Justin Bieber singles chronology
| "All That Matters" (2013) | "Hold Tight" (2013) | "Wait for a Minute" (2013) |

Lyric video
- "Hold Tight" on YouTube

= Hold Tight (Justin Bieber song) =

"Hold Tight" is a song recorded by Canadian singer Justin Bieber for his second compilation album Journals (2013). It was released on 21 October 2013, as the third single from Bieber's series Music Mondays, following "Heartbreaker" and "All That Matters" (released on October 7 and 14, respectively).

== Background and release ==
On 17 October 2013, Bieber announced the release of "Hold Tight" via his Instagram account. In the posting, he revealed the artwork for the single and announced that it would be released on 21 October. Of the song's concept, Bieber explained: "I am a hopeless romantic so when I love someone, I never want to let them go. This song is about the rush you get when you have that feeling. No matter how hard you try, you can’t let that person go. You just want to hold on as tight as you can. I tried to capture that with this one." The songwriter of "Hold Tight", Jason "Poo Bear" Boyd, revealed in an interview with Joe Coscarelli of The New York Times, that he had been skeptical about collaborating with Bieber for "Hold Tight".

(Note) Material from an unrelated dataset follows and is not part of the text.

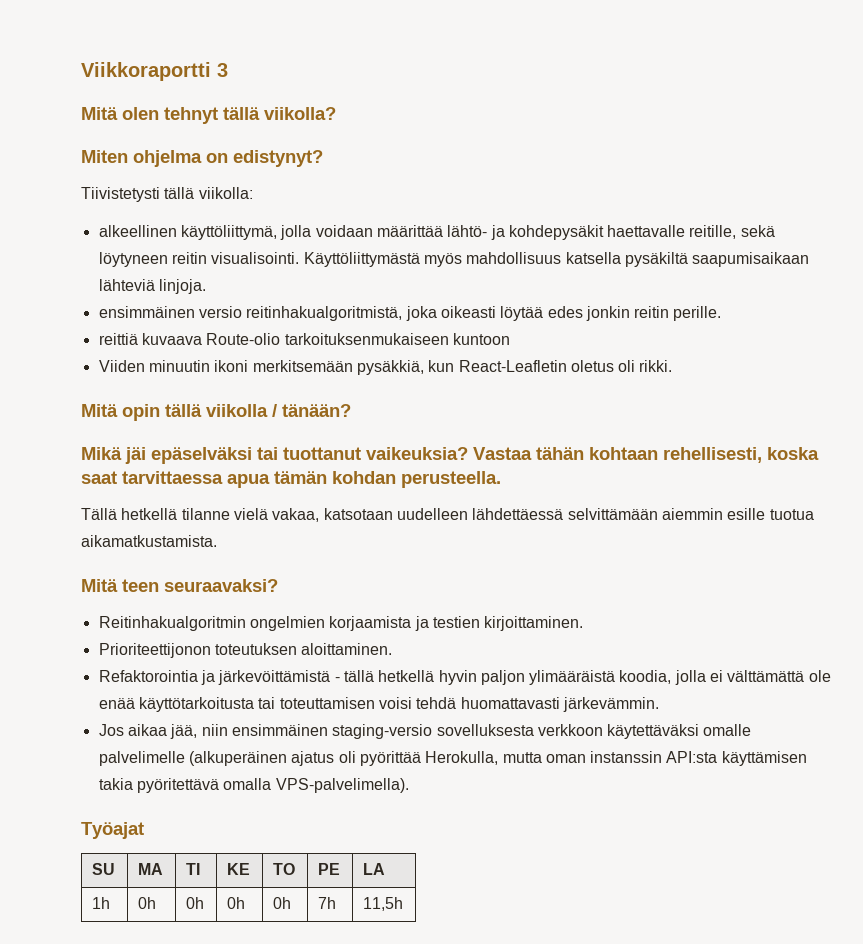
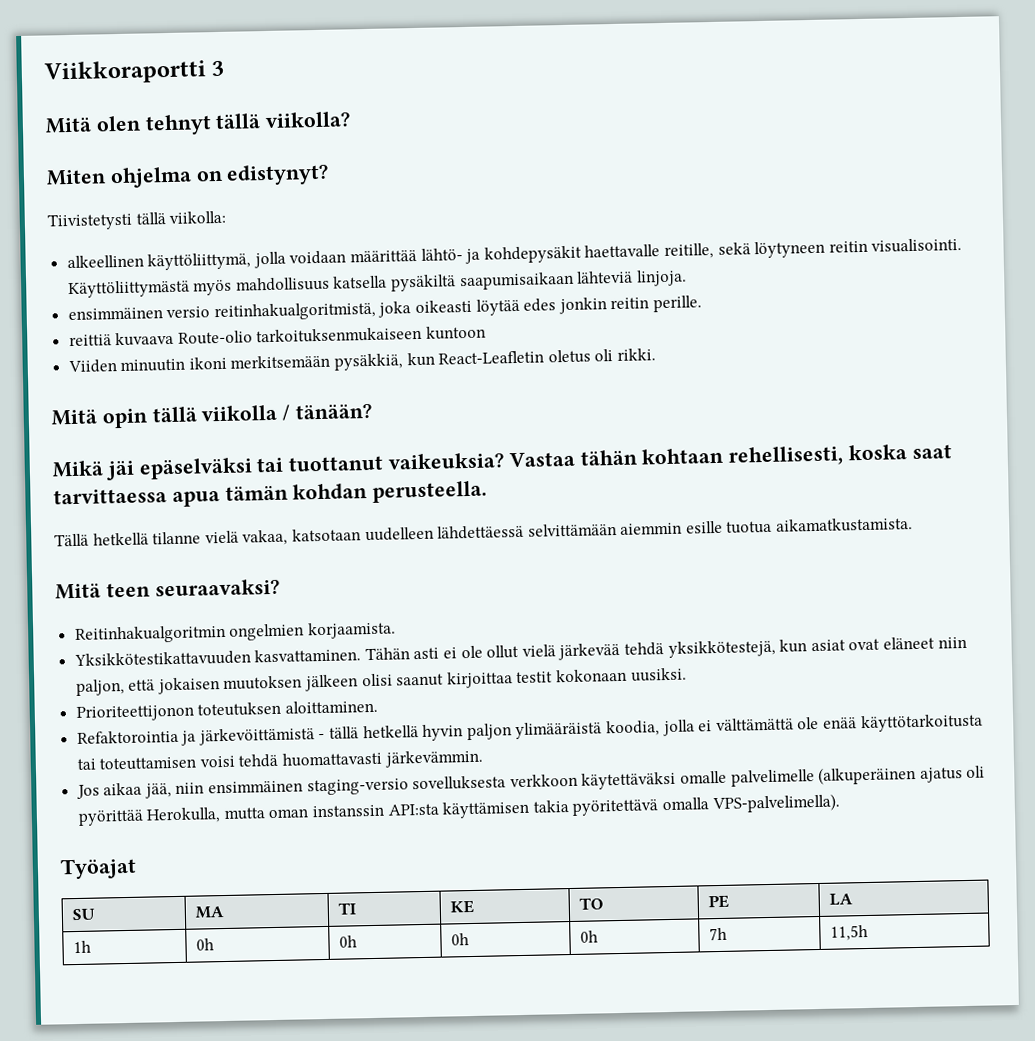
[329,616,584,631] korjaamista ja testien kirjoittaminen. -> [307,621,396,640] [73,636,967,668] [75,667,687,696] korjaamista. // Yksikkötestikattavuuden kasvattaminen. Tähän asti ei ole ollut vielä järkevää tehdä yksikkötestejä, kun asiat ovat eläneet niin paljon, että jokaisen muutoksen jälkeen olisi saanut kirjoittaa testit kokonaan uusiksi.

Justin wanted 'Grip Tight,' a pulsing, dirty club track that I had prepared for my own solo project. I told Mr. Bieber: "You’re 18, and it’s a very sexual song. You can’t go from singing 'Beauty and a Beat’ to ‘Grip Tight’ ", but evidently nobody ever told him no. We just got closer and closer. Then a light bulb switched in my head, and I was like, wait a minute, I’m a songwriter — I can always write more songs.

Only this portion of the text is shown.